For Western dissident rightists, the sole aim is to bloody the nose of the Jews. The worst thing, as Norm said, is the hypocrisy; it is unfair that Jews get their ethnostate even as ‘they’, it is alleged, advocate and work towards Europeans losing their homelands / ethnostates. Israel’s war on Gaza and attempted ethnic cleansing isn’t unreasonable (it is not as if they would be opposed to ethnic cleansing not only in their ancestral homelands in Europe, but also in settler colonies like the US) because the act is unreasonable, it’s unreasonable because of who is doing it.
If they have memed themselves into caring, it is only because - already believing in the inhumanity of their enemy - they can’t help but sympathize with their ‘fellow’ victims, plus some of the Muslims are pretty based and redpilled etc.
As an aside, the Ukraine war comparisons are ridiculous; it’s a war with a clearly defined front against an enemy that wears uniforms.
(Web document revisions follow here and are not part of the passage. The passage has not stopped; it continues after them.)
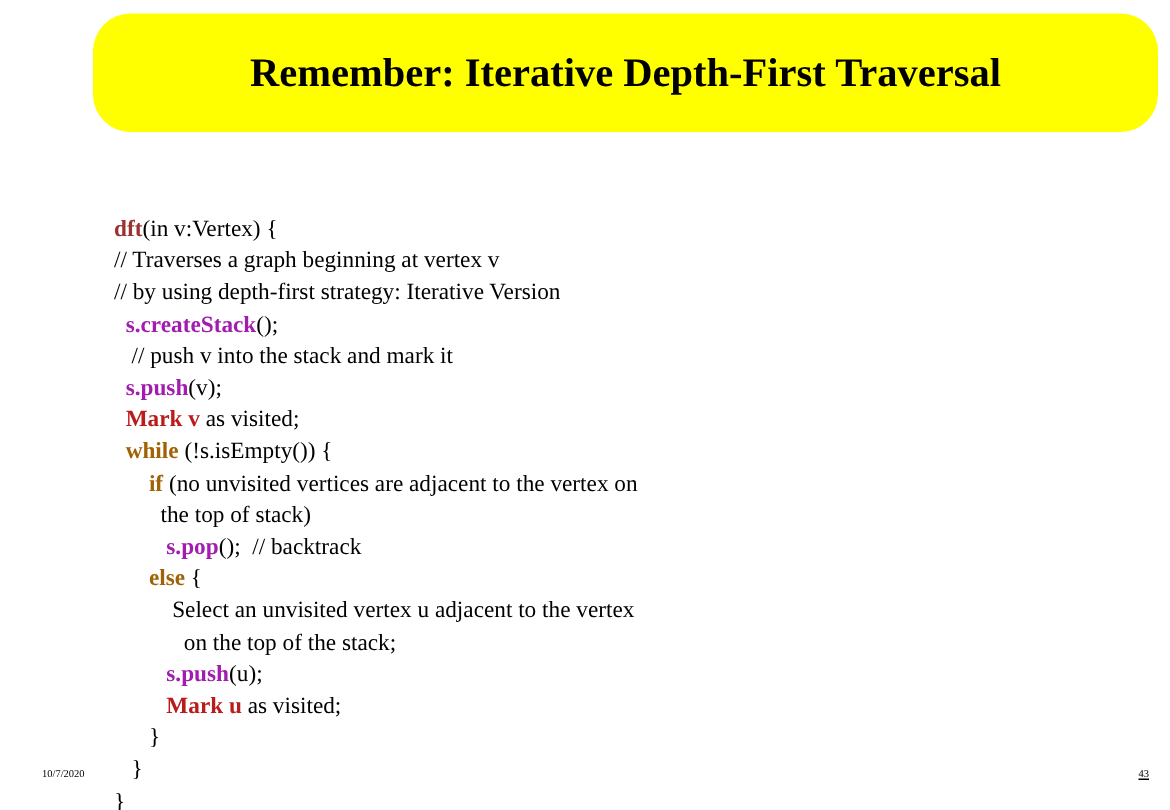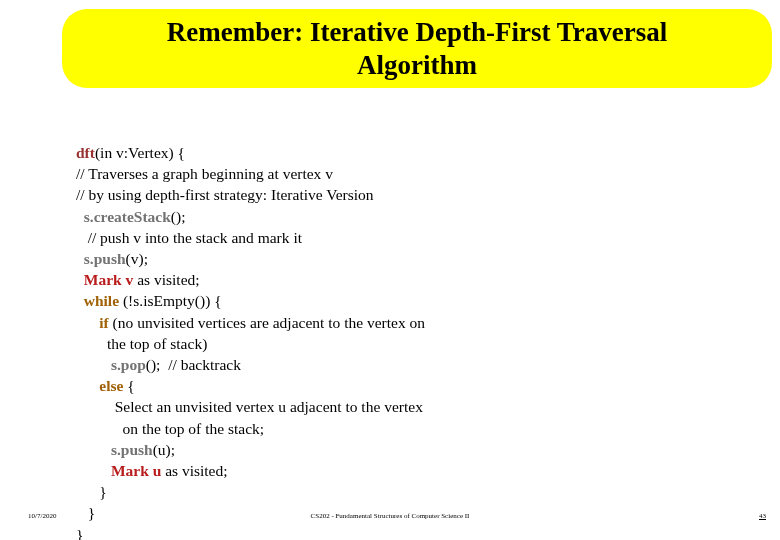"Algorithm" span { html: <span>Algorithm</span> -> none }
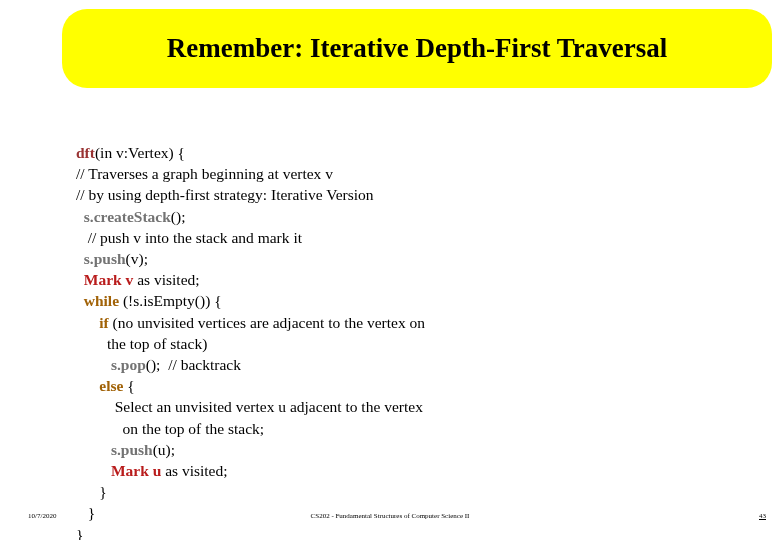"s.createStack" .tok-method { color: #737373 -> #a21caf }
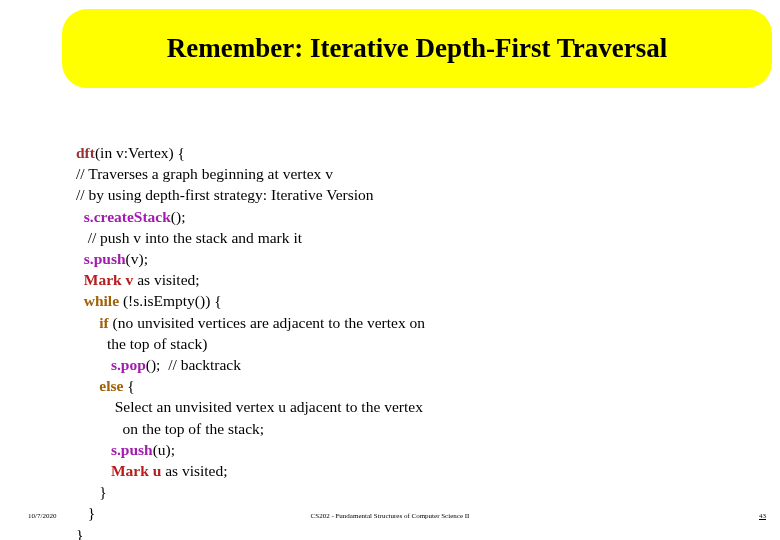"CS202 - Fundamental Structures of" div.footer-text { html: <div>CS202 - Fundamental Structures of Computer Science II</div> -> none }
Gaza is a war against an army that doesn’t wear uniforms, melts into the civilian population at will, has no front, and where the enemy’s only strategy (because they would get wiped out in open conflict) is to hide in the most densely populated civilian districts of one of the most densely populated places in earth. That the civilian death toll will be much higher than a forest or marshland in Eastern Ukraine is obvious.
You write of
But really, the dishonest thing is the claim that a low level regional conflict between two tribes about who owns a small patch of the Middle East is the subject solely to lobbying on one side. Gaza is a canvas upon which every political debate is played, from LGBT rights to decolonialism, from nationalism to internationalism, from the politics of victimhood to the politics of strength. It’s also deeply personal to 1.5bn Muslims (perhaps double the total white population of the world) who care a great deal about their honor and who are often very active online.
What happened in Gaza? What happened is what happens when this kind of thing happens, which is all the time. Protesting that it’s special, or different, is more about who is involved than about what is happening.